Prompt:
I need each line of the entries below that includes the string "abramcumner".

Extracted records:
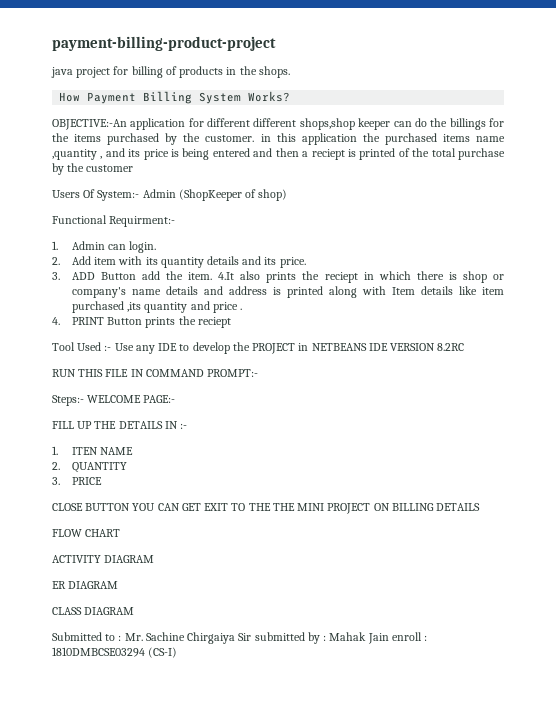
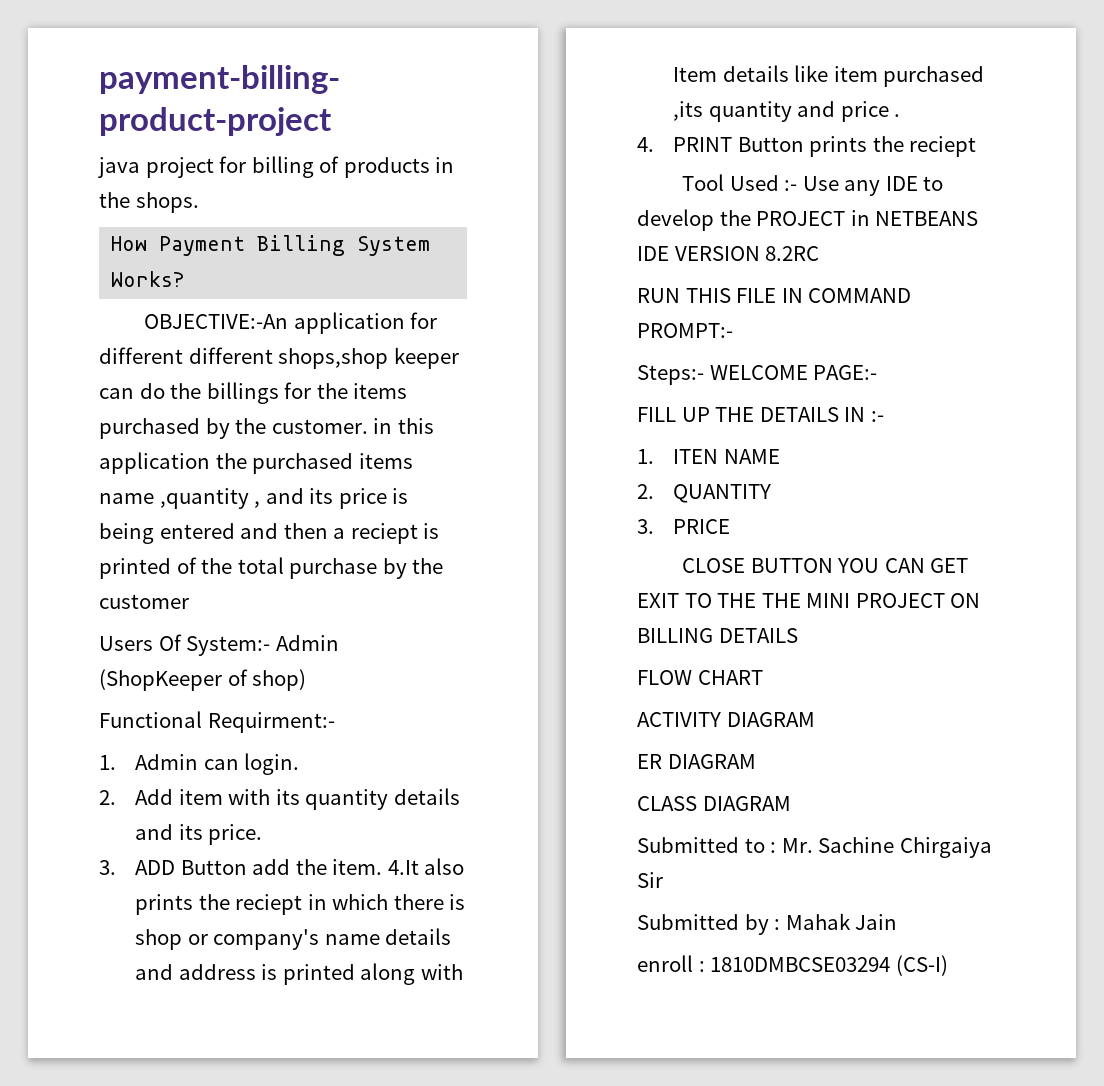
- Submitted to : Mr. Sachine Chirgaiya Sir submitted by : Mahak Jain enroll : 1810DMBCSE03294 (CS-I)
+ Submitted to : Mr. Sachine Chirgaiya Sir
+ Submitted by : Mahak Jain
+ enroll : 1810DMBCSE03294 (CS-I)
...
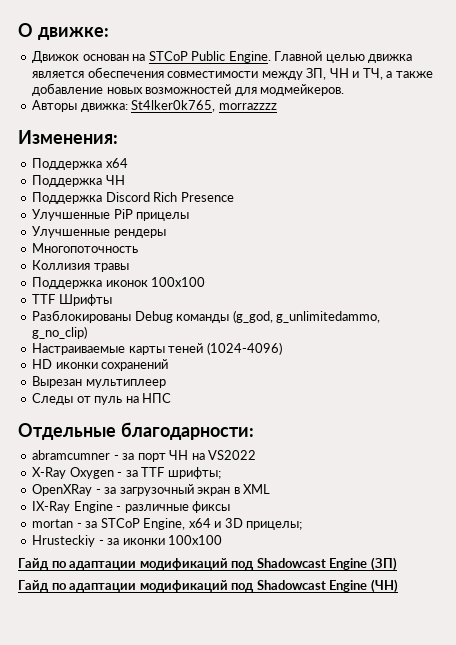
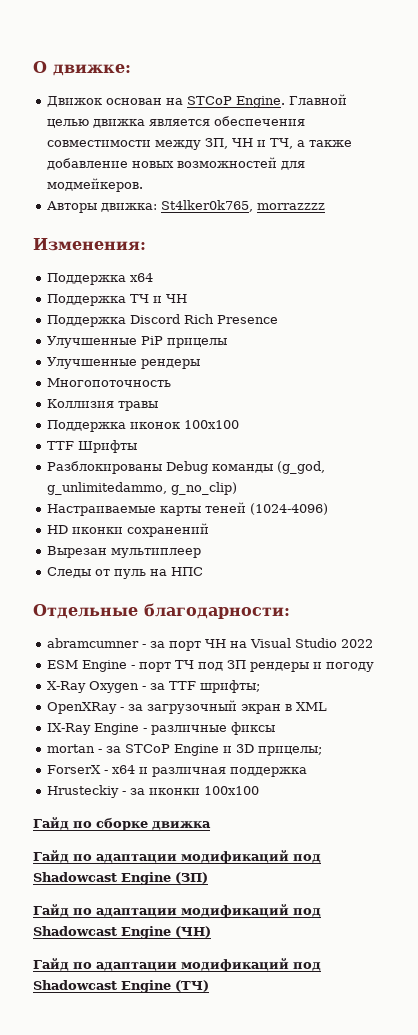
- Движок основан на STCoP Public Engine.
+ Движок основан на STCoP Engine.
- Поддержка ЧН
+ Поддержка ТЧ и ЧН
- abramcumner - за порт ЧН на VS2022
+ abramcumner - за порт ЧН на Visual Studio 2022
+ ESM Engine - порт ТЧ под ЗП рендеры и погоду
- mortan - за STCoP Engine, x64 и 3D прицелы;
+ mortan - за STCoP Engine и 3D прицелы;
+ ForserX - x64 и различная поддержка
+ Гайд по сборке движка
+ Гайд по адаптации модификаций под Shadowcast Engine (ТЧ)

Written solution:
- abramcumner - за порт ЧН на VS2022
+ abramcumner - за порт ЧН на Visual Studio 2022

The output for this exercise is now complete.